* DATA IN THIS EXERCISE
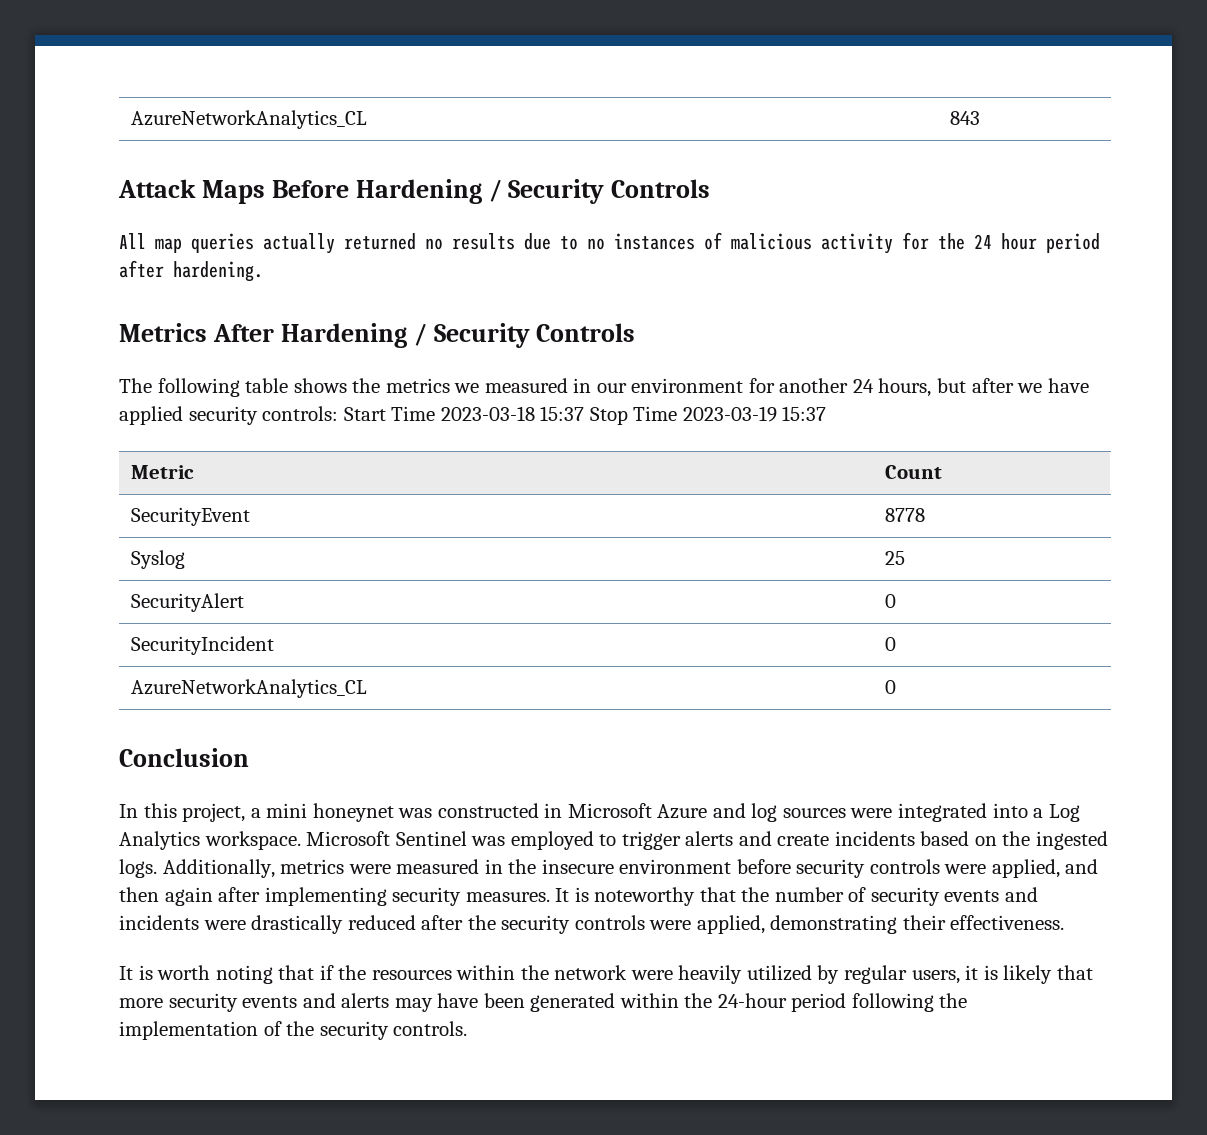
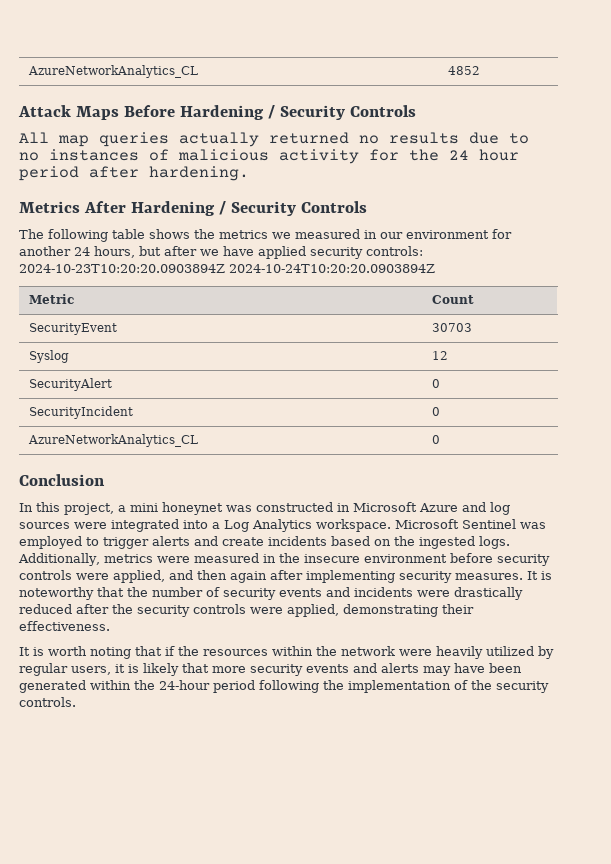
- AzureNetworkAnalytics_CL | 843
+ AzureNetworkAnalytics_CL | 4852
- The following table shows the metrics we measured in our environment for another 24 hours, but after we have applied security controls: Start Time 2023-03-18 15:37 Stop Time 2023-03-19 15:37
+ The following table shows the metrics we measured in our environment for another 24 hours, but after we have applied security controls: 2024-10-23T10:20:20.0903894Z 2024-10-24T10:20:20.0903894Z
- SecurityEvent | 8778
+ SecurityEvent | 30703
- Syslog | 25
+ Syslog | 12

* EXERCISE PROMPT
Copy all of the material word for word, and include none of its pictures.

* EXERCISE SOLUTION
- AzureNetworkAnalytics_CL | 843
+ AzureNetworkAnalytics_CL | 4852
- The following table shows the metrics we measured in our environment for another 24 hours, but after we have applied security controls: Start Time 2023-03-18 15:37 Stop Time 2023-03-19 15:37
+ The following table shows the metrics we measured in our environment for another 24 hours, but after we have applied security controls: 2024-10-23T10:20:20.0903894Z 2024-10-24T10:20:20.0903894Z
- SecurityEvent | 8778
+ SecurityEvent | 30703
- Syslog | 25
+ Syslog | 12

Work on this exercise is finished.